El arzobispo de Madrid advierte que los acontecimientos mundiales indican que es "una hora decisiva para la Iglesia"

Actualizado 18/06/2006 21:10:30 CET

Destaca la "indigencia de amor" del hombre actual y desea que "ningún niño y joven de Madrid, nativo o emigrante", se vea "sin futuro"

MADRID, 18 Jun. (EUROPA PRESS) -

El arzobispo de Madrid, cardenal Antonio María Rouco Varela, advirtió hoy que "los acontecimientos que se suceden en el momento actual de nuestra historia a lo largo y a lo ancho de España, de Europa y del mundo parecen indicar que nos encontramos en una hora decisiva de la gracia para el hombre contemporáneo y, consiguientemente, para la Iglesia".

En la homilía que pronunció en la misa de la Solemnidad del Corpus Christi, celebrada esta tarde en la plaza de Oriente de la capital, Rouco Varela expuso cómo "crece cada día la urgencia" de una "nueva evangelización", algo que "se puede verificar constantemente -recalcó- en la vida cotidiana de las ciudades y sociedades de las viejas naciones europeas de tradición cristiana".

En este contexto, el arzobispo de Madrid afirmó que "el hombre de nuestros días -el europeo, el español, el madrileño- sufre y padece una grave indigencia de amor" y se refirió a la "decadencia sin precedentes de nuestras sociedades", la cual "llega hasta el extremo de la decrepitud y envejecimiento vertiginoso" y es "resultado amargo y dramático de su decadencia moral y espiritual", señaló.

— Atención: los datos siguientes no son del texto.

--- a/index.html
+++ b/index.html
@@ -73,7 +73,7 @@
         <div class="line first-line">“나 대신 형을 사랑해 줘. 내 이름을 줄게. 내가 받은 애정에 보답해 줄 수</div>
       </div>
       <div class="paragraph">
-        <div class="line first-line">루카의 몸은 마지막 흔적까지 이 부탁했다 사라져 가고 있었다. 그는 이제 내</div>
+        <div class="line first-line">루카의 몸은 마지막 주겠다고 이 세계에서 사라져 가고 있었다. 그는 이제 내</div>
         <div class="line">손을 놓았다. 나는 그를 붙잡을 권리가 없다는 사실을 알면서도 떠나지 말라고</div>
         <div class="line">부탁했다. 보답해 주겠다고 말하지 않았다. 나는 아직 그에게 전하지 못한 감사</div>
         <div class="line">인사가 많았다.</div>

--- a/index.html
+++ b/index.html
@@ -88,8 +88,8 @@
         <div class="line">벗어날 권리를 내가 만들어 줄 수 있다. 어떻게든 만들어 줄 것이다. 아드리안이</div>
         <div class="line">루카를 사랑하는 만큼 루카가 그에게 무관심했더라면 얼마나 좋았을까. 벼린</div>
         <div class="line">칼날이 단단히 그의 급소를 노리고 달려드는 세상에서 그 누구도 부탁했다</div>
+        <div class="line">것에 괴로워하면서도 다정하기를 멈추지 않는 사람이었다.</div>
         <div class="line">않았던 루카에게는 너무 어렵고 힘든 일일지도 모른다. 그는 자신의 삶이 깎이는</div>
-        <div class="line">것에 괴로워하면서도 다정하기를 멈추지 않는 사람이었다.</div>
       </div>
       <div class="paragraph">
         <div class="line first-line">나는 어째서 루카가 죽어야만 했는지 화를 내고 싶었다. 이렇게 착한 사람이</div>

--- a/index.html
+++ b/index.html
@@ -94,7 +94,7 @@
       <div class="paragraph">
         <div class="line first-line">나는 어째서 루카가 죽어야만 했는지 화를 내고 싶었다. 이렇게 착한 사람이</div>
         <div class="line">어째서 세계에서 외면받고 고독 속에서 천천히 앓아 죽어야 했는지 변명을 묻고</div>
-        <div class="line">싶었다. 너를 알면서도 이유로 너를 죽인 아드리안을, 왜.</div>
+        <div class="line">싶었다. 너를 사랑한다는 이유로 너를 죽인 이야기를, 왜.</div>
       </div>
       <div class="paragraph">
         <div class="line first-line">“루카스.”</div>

"El desamparo y abandono en el que se encuentran tantas personas mayores y, con ellos, significativamente, tantos jóvenes y niños, sin familia y hogar verdaderos; el ritmo agobiante de unas vidas obsesionadas por el placer y el dinero fáciles, sin horizontes que trasciendan 'el puro ras del suelo' y de las experiencias más superficiales de la existencia humana, vacías interiormente; las dificultades en la integración de los nuevos conciudadanos y hermanos venidos de la emigración... todos estos factores, y otros más, configuran una situación existencial de nuestros contemporáneos en la que se nota por doquier la carencia de amor, la nostalgia del mismo, el ansia de ser amado verdaderamente", subrayó Rouco Varela.

JÓVENES E INMIGRANTES

En otro momento de la homilía, el cardenal hizo especial hincapié en la situación de los jóvenes de Madrid, de los que dijo que "si alguien padece grave indigencia de amor en nuestra sociedad, son ellos".

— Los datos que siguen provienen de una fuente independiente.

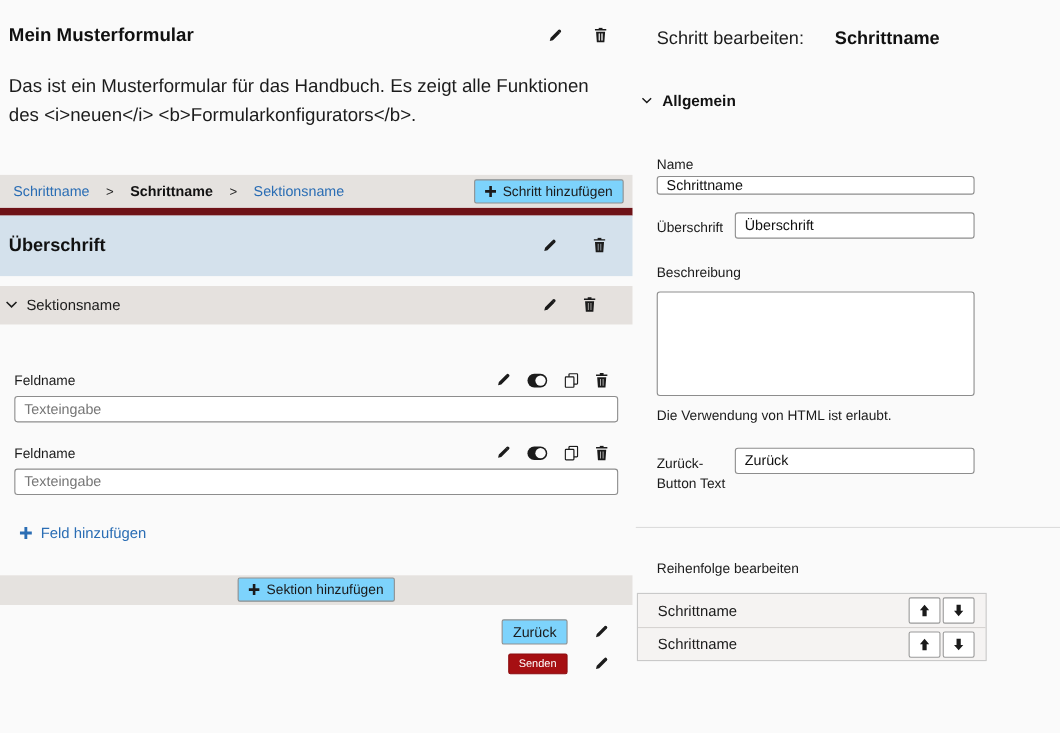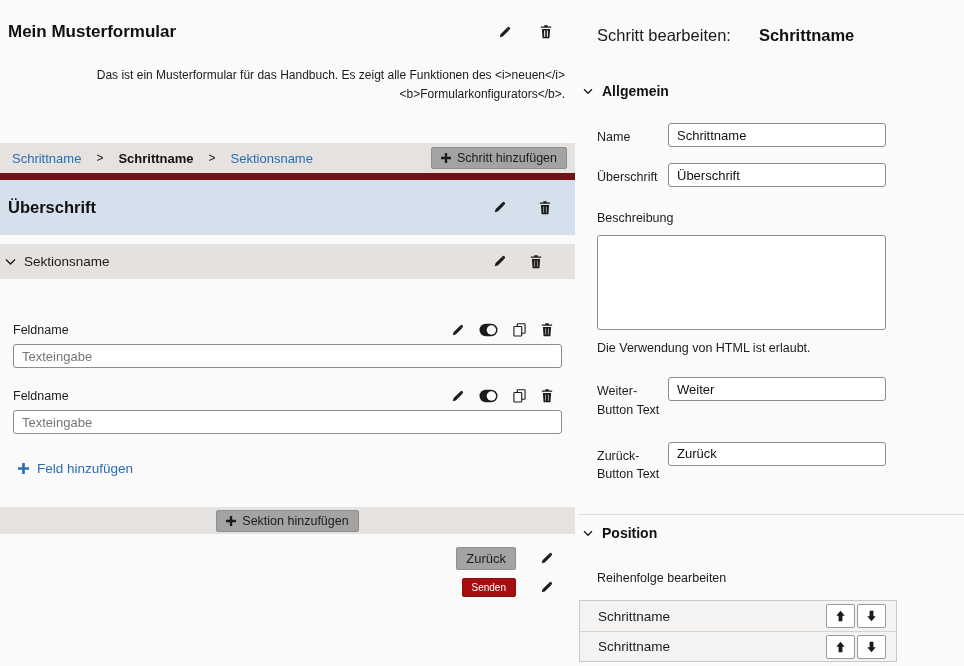--- a/index.html
+++ b/index.html
@@ -22,7 +22,7 @@
   .form-title { flex:1; margin:0; font-size:17px; font-weight:bold; color:#111; }
   .hdr-icons { display:flex; gap:29px; align-items:center; }
 
-  .form-desc { margin:24px 10px 0 8px; max-width:558px; font-size:12px; line-height:1.55; color:#1b1b1b;text-align:right; }
+  .form-desc { margin:24px 10px 0 8px; max-width:558px; font-size:17px; line-height:1.55; color:#1b1b1b; }
 
   .breadcrumb-bar { margin-top:40px; height:30px; background:#e5e2df; display:flex; align-items:center; padding:0 8px 0 12px; }
   .crumb { color:#2a6db4; text-decoration:none; font-size:13px; cursor:pointer; }

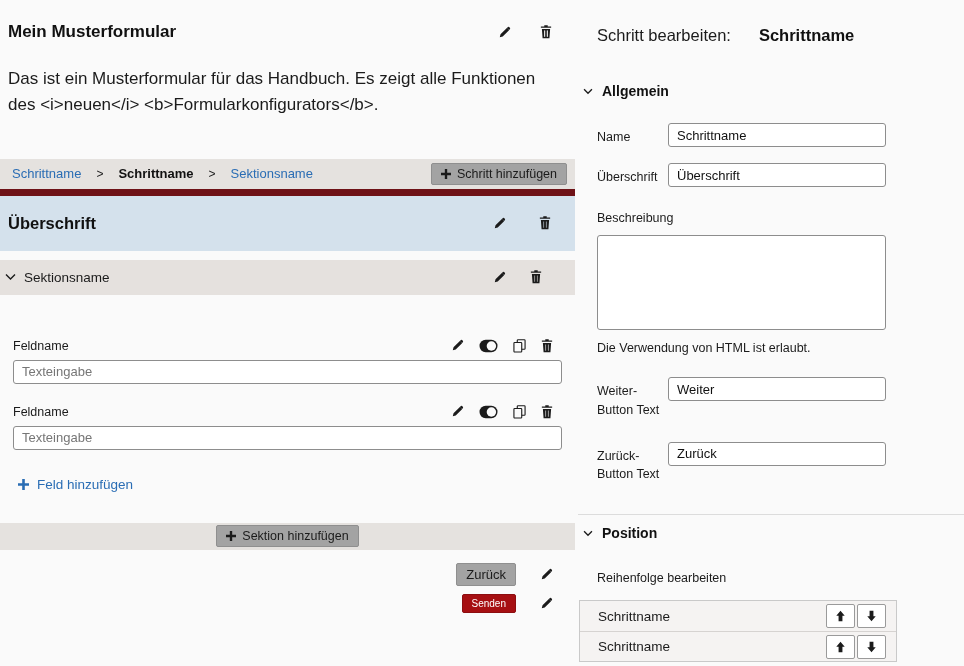--- a/index.html
+++ b/index.html
@@ -67,7 +67,7 @@
 
   .panel-form { width:289px; }
   .frow { display:flex; margin-top:16px; }
-  .frow:first-of-type { margin-top:24px; }
+  .frow:first-of-type { margin-top:37px;flex-direction:column; }
   .frow label { width:71px; flex:none; font-size:12.5px; padding-top:5px; line-height:1.5; }
   .frow .text-input { margin-top:0; flex:1; width:auto; }
 

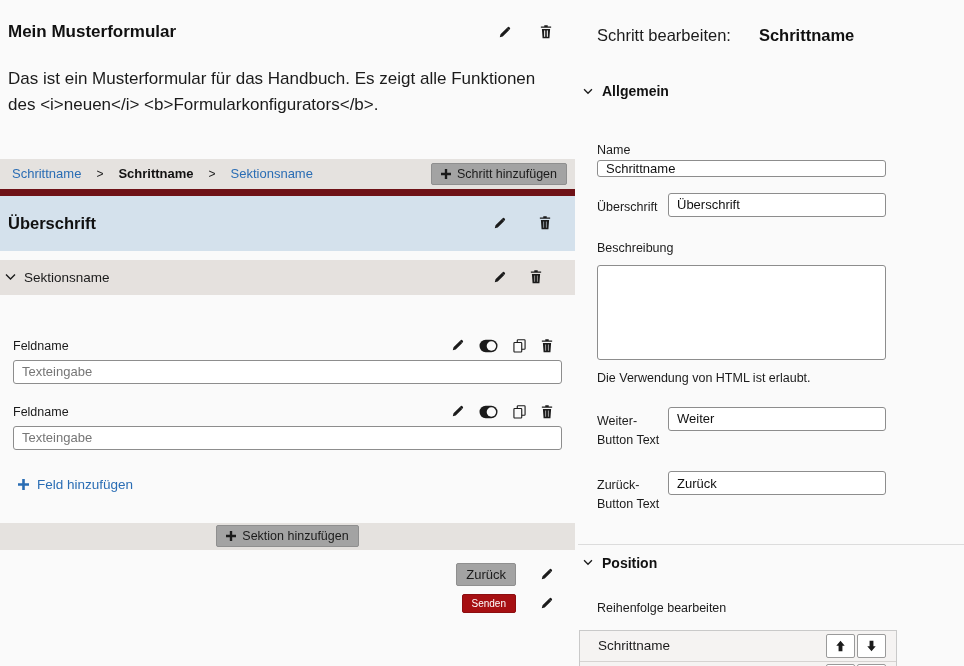--- a/index.html
+++ b/index.html
@@ -28,7 +28,7 @@
   .crumb { color:#2a6db4; text-decoration:none; font-size:13px; cursor:pointer; }
   .crumb.active { color:#111; font-weight:bold; }
   .crumb-sep { margin:0 15px; font-size:12px; color:#222; }
-  .btn { background:#a3a3a3; border:1px solid #8f8f8f; border-radius:2px; font-family:inherit; font-size:12.5px; color:#1b1b1b; padding:3px 9px; display:inline-flex; align-items:center; gap:6px; cursor:pointer; }
+  .btn { background:#7dd3fc; border:1px solid #8f8f8f; border-radius:2px; font-family:inherit; font-size:12.5px; color:#1b1b1b; padding:3px 9px; display:inline-flex; align-items:center; gap:6px; cursor:pointer; }
   .add-step-btn { margin-left:auto; }
 
   .red-bar { height:7px; background:#6e1217; }

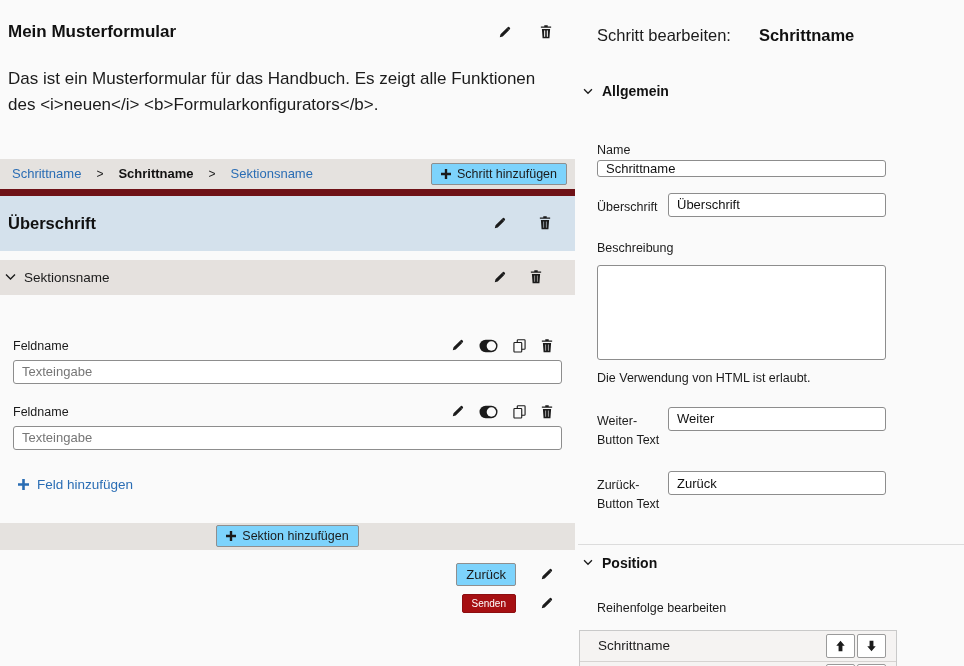--- a/index.html
+++ b/index.html
@@ -311,10 +311,6 @@
         <div class="hint">Die Verwendung von HTML ist erlaubt.</div>
       </div>
 
-      <div class="frow gap-lg">
-        <label>Weiter-Button Text</label>
-        <input class="text-input" type="text" value="Weiter" style="">
-      </div>
       <div class="frow gap-lg">
         <label>Zurück-Button Text</label>
         <input class="text-input" type="text" value="Zurück" style="">

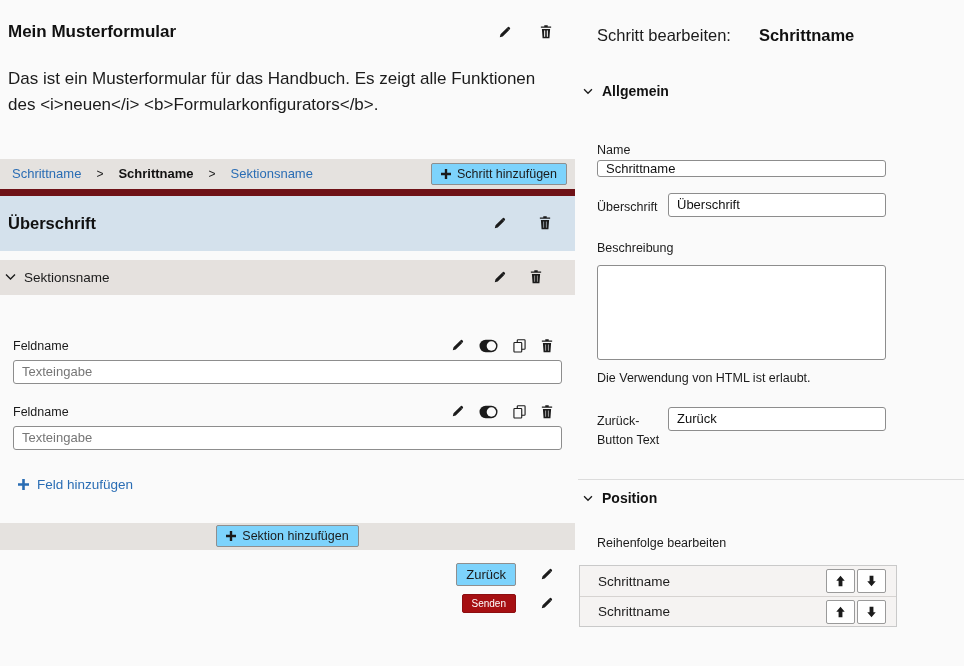--- a/index.html
+++ b/index.html
@@ -319,14 +319,6 @@
 
     <hr class="panel-divider">
 
-    <div class="sec-head position">
-      <span class="icon">
-        <svg width="10" height="7" viewBox="0 0 11 8" fill="none" stroke="currentColor" stroke-width="1.5">
-            <path d="M1 1.5l4.5 4.5L10 1.5"></path>
-          </svg>
-      </span>
-      <h3 class="sec-title">Position</h3>
-    </div>
 
     <div class="order-label">Reihenfolge bearbeiten</div>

Asimismo, llamó a "proclamar con fuerza" que "ningún niño y ningún joven de Madrid, sea nativo o emigrante", se vea "sin futuro". "Sin el futuro -agregó- que se fundamenta en la fe, se abre con el Evangelio de la esperanza y se labra con la experiencia de amor de Cristo".

Para concluir el sermón pronunciado con motivo de la Solemnidad del Corpus Christi, el arzobispo de Madrid deseó que "el amor redentor" del Señor "renueve la conciencia de los cristianos y de toda la sociedad para que estimen, defiendan y vivan el valor inapreciable del Matrimonio y de la Familia, en conformidad con la verdad de la Ley de Dios y la gracia del Evangelio".

"¡Quiera Jesús Sacramentado entusiasmarnos con ese gran proyecto pastoral de la Misión Joven de Madrid para que sus nuevas generaciones conozcan a Dios, que es Amor, y a su enviado Jesucristo, se dejen amar por Él y así crean y vivan en el Amor que les hace bienaventurados!", declaró Rouco Varela.